I'm sorry, I don't know much of the background of your flock. Can you provide more information, how old are your hens, how many do you have? What else is in their diet beside their laying mix? Are they free range, how much room do they have? Have any of the other birds experienced health issues lately?


----------



## robin416 (Sep 8, 2013)

And source of the birds. Did they come from a hatchery or private breeder? 

If you don't have too many you can add a drop of food coloring in the vent of each the birds. The food coloring gets deposited on the egg. That will help you identify which one it is. Just make sure you note who got what color. 

And is anyone going into a molt?


----------



## LunaTheBarredRock (Sep 6, 2020)

I have four hens. They all free range in my front yard. I'm not exactly sure how big my front yard is. Maybe around 80/60 feet? They have a little coop and run. The coop is about a 5/5 foot square, and their run is a 10/10 foot square. They have crushed oystershell mixed in with their laying mix, I give them a small handful of scratch or mealworms every two weeks or so. I'm not sure where they came from. My mom bought them on March 30, 2019. They were maybe a day old then, I'm not sure. I just came home and there was a box of baby chickens in the living room.


----------



## robin416 (Sep 8, 2013)

LOL Magic appearing chicks. 

There might be a molt fixing to happen. Look for a few more feathers laying around. 
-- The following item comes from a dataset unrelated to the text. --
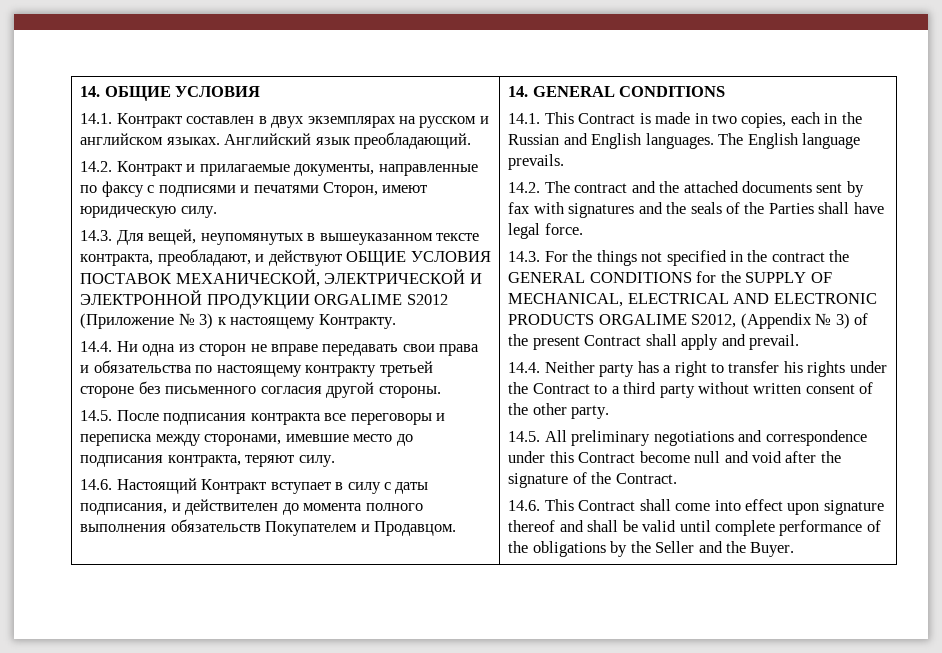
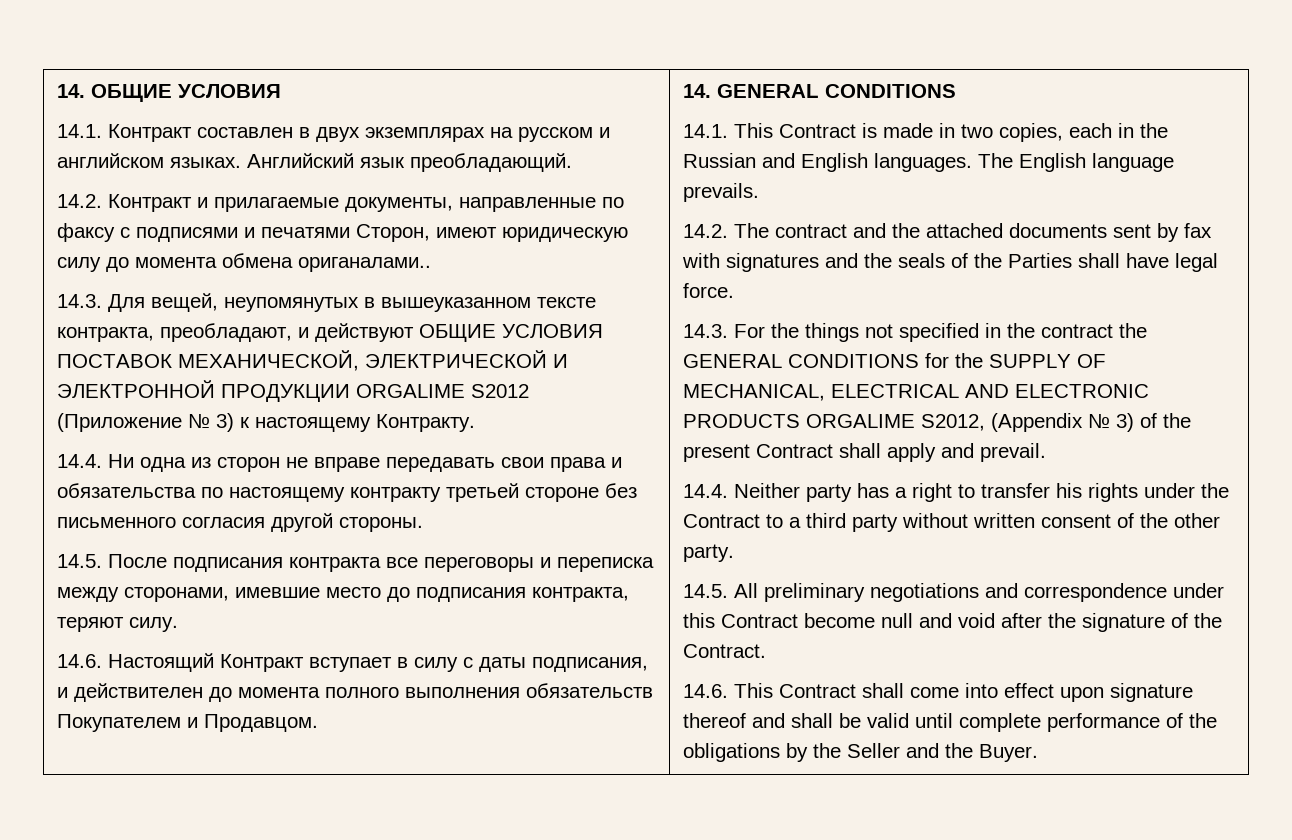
- 14.2. Контракт и прилагаемые документы, направленные по факсу с подписями и печатями Сторон, имеют юридическую силу.
+ 14.2. Контракт и прилагаемые документы, направленные по факсу с подписями и печатями Сторон, имеют юридическую силу до момента обмена ориганалами..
Watch for anyone that seems a bit off. They hide illness very effectively.


----------



## LunaTheBarredRock (Sep 6, 2020)

Actually, there is one chicken who I think might have mites. I didn't think it was as serious as laying paper-shelled eggs, so I was going to focus on fixing this first. She's growing her feathers back though. Her whole head was bald before. Sorry if the pictures don't show much. She's very energetic and is always running around.


----------



## robin416 (Sep 8, 2013)

For whatever reason it looks like the pics didn't come through.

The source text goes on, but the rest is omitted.